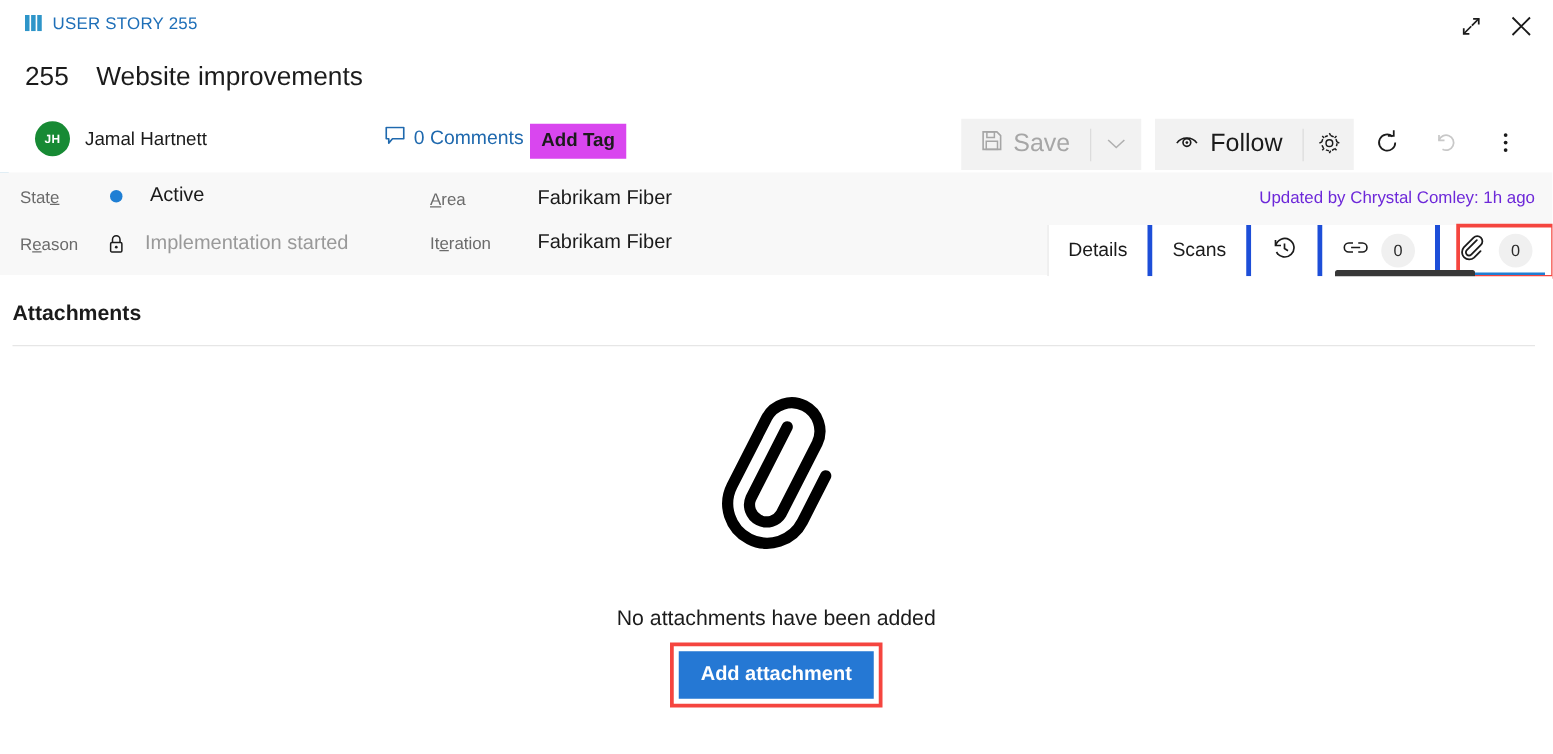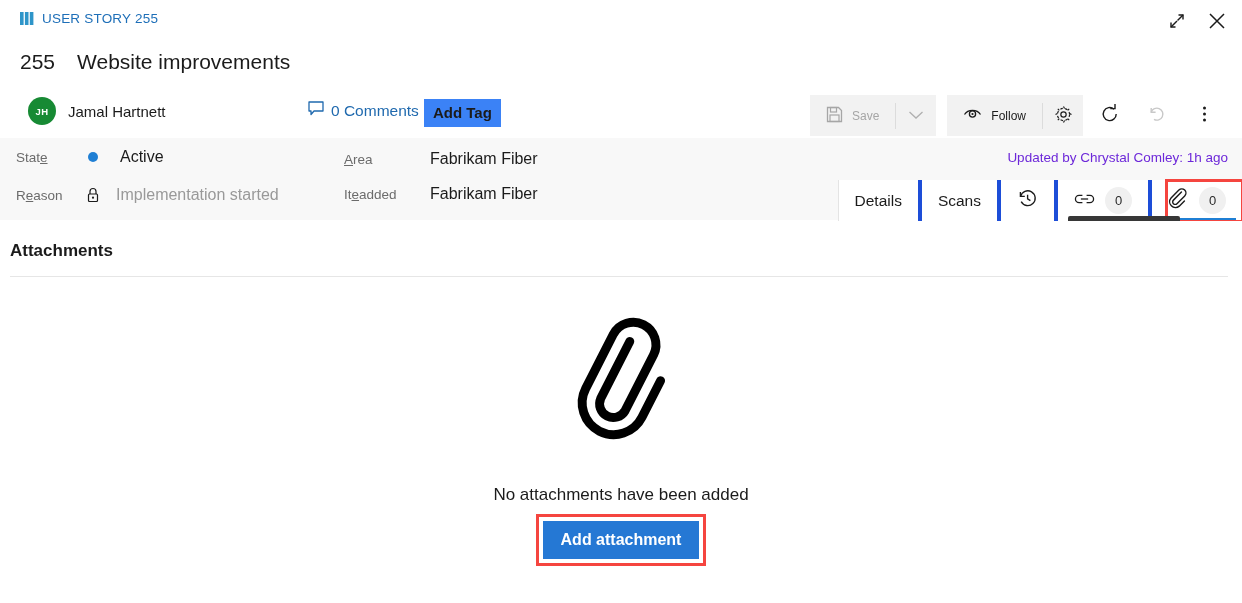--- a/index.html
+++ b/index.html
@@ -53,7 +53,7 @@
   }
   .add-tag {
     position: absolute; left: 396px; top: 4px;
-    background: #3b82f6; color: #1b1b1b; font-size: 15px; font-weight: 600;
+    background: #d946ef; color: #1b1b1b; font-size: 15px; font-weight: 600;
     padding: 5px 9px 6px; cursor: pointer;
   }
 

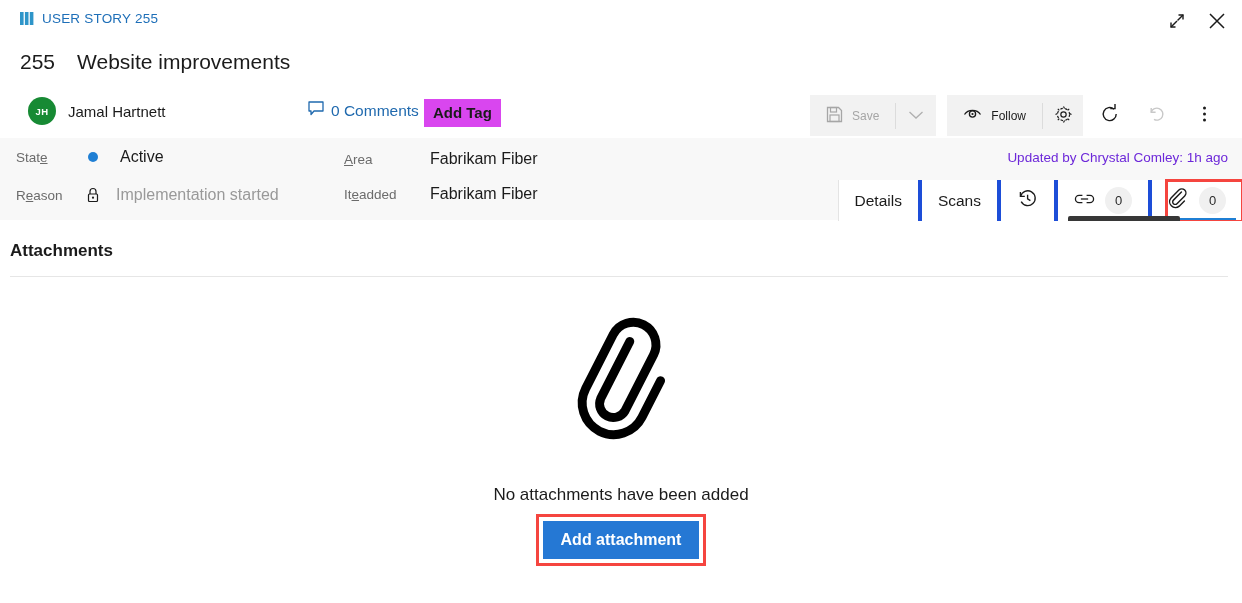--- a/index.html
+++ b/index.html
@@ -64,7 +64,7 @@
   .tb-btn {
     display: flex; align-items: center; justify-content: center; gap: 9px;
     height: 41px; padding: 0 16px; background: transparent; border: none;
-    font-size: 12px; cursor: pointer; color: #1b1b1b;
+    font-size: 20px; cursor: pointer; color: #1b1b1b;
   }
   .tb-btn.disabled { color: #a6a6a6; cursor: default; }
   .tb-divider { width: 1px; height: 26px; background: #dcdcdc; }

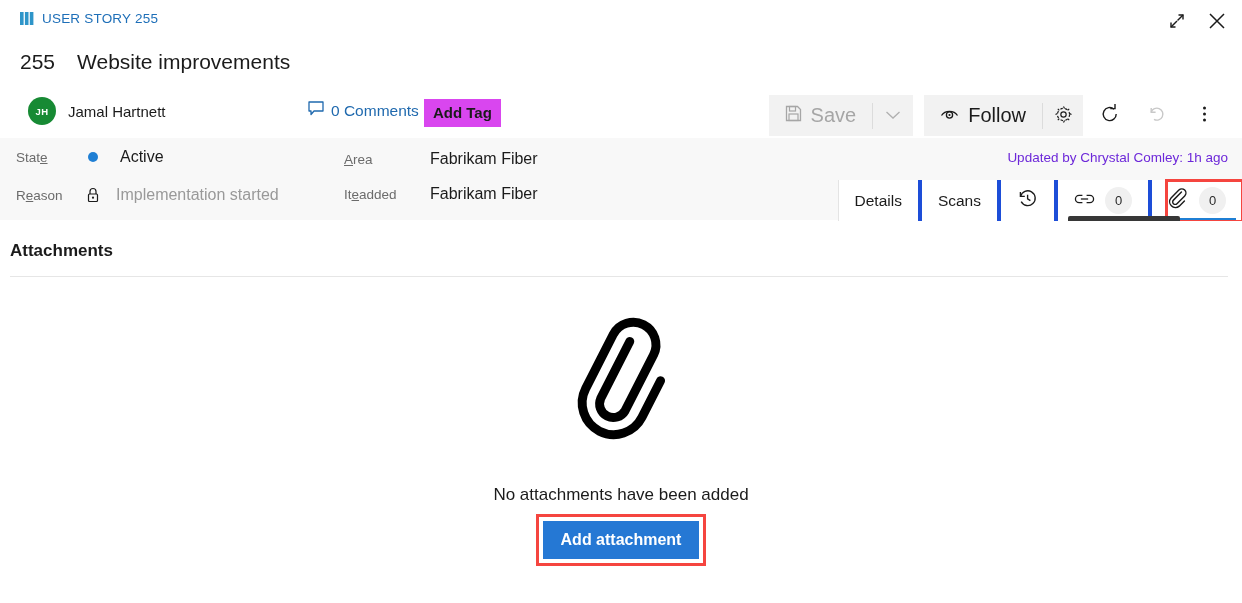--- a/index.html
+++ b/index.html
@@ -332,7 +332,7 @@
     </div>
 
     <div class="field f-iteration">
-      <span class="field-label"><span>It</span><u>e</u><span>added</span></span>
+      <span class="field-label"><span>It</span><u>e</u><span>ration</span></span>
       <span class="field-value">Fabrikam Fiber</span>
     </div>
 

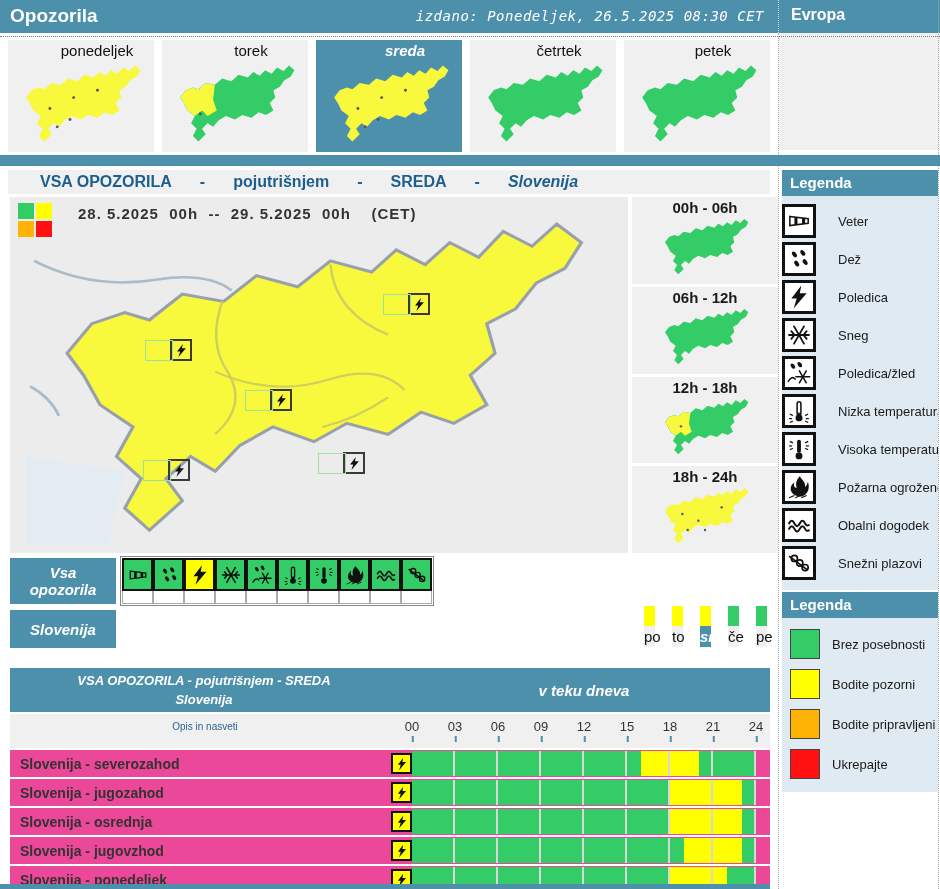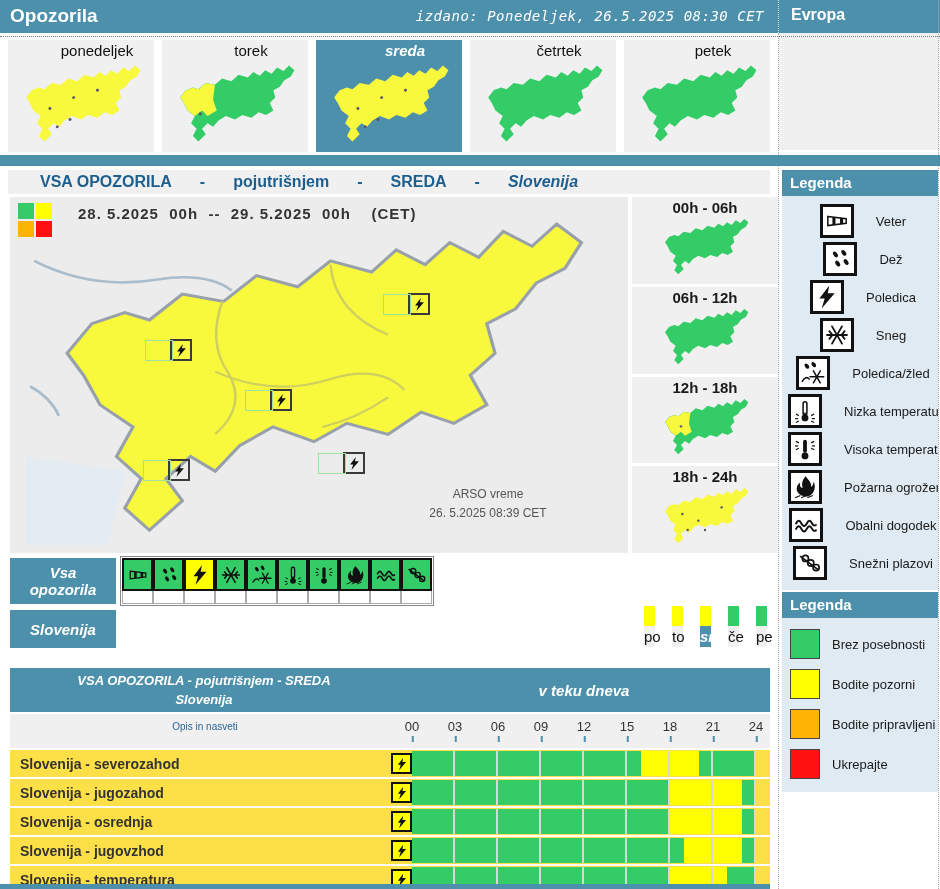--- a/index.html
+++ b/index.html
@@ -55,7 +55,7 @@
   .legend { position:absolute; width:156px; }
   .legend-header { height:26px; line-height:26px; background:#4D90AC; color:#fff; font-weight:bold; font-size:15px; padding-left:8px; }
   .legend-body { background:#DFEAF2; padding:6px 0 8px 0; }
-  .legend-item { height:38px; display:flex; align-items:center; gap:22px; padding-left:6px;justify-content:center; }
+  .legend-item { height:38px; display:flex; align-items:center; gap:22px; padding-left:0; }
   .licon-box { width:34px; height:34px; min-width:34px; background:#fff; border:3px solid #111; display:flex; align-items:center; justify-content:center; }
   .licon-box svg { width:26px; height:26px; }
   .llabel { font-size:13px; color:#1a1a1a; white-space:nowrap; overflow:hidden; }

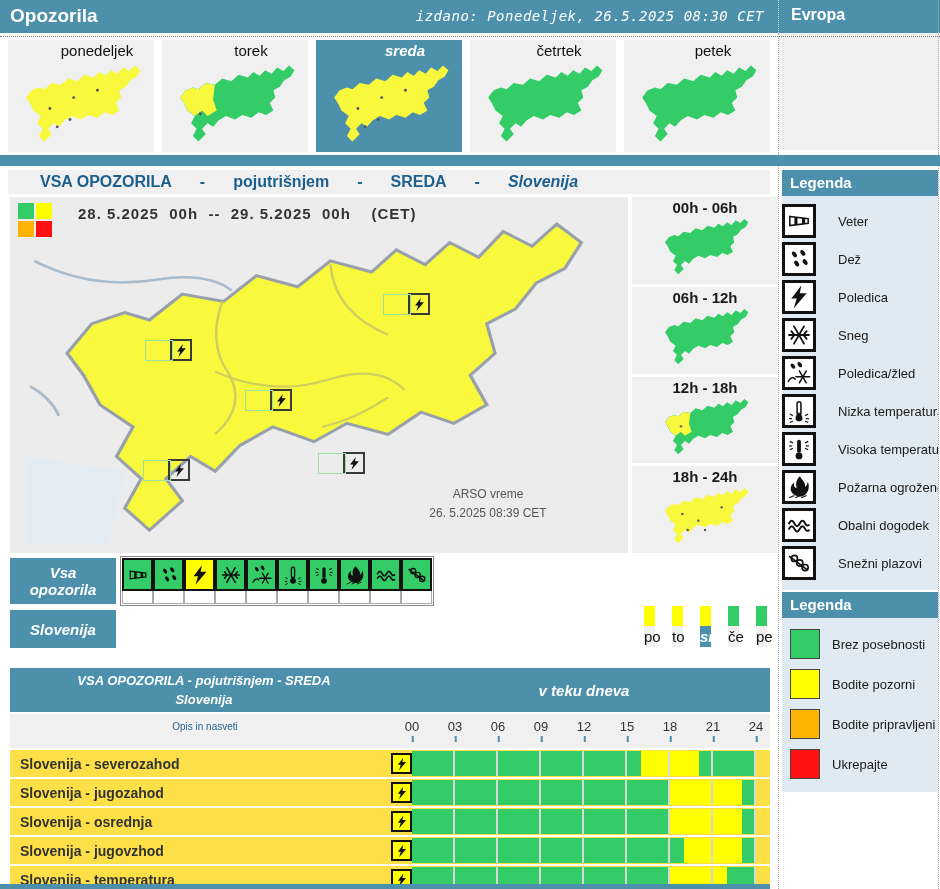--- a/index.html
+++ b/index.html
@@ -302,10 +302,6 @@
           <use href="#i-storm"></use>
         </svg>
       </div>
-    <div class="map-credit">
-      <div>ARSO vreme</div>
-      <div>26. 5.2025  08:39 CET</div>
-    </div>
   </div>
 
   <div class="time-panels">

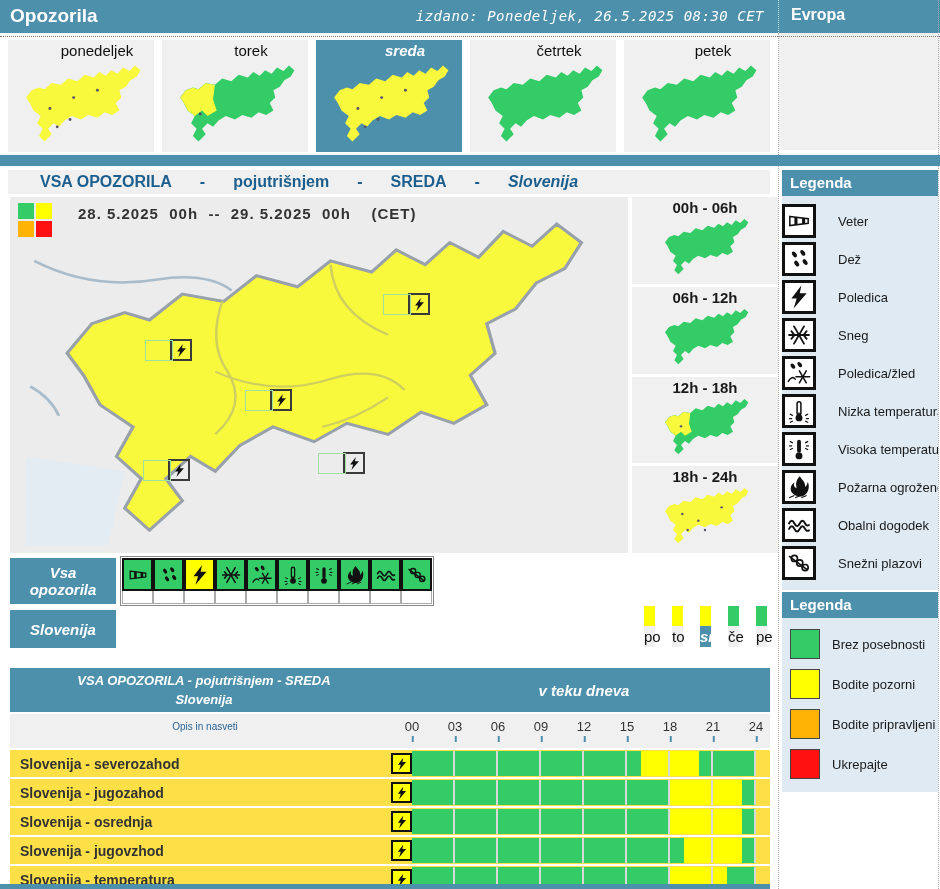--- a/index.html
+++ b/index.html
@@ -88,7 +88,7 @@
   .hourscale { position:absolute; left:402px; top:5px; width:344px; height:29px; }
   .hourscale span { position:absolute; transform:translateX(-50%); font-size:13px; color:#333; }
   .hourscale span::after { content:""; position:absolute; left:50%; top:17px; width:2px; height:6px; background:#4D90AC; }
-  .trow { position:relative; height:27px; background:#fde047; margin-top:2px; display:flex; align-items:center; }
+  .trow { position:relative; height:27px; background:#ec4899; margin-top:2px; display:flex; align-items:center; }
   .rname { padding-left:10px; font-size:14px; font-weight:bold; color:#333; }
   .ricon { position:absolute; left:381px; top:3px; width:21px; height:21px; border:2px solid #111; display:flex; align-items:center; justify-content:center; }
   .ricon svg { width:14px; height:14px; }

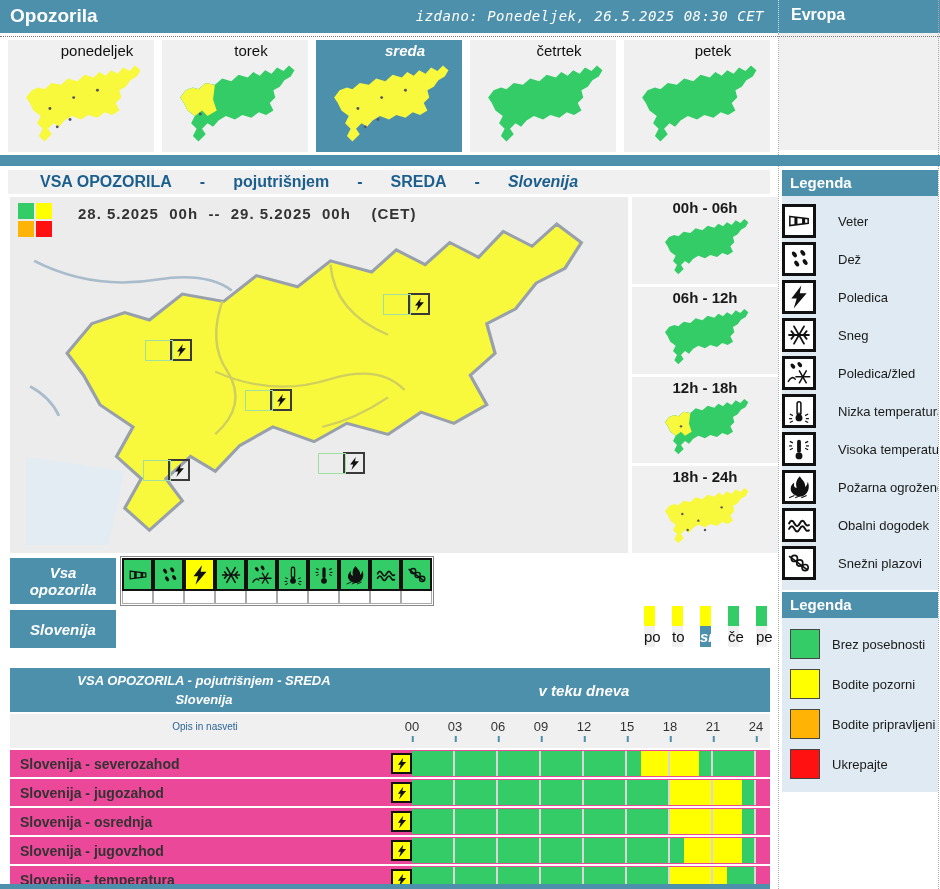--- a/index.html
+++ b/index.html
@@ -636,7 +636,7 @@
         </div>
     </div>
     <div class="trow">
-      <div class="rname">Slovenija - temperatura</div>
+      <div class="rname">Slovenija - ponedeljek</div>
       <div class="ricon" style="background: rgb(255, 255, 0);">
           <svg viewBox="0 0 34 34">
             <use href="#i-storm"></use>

About this task: How many of the lines above hold the word "Slovenija"? Answer with only the number.

Solved problem: 2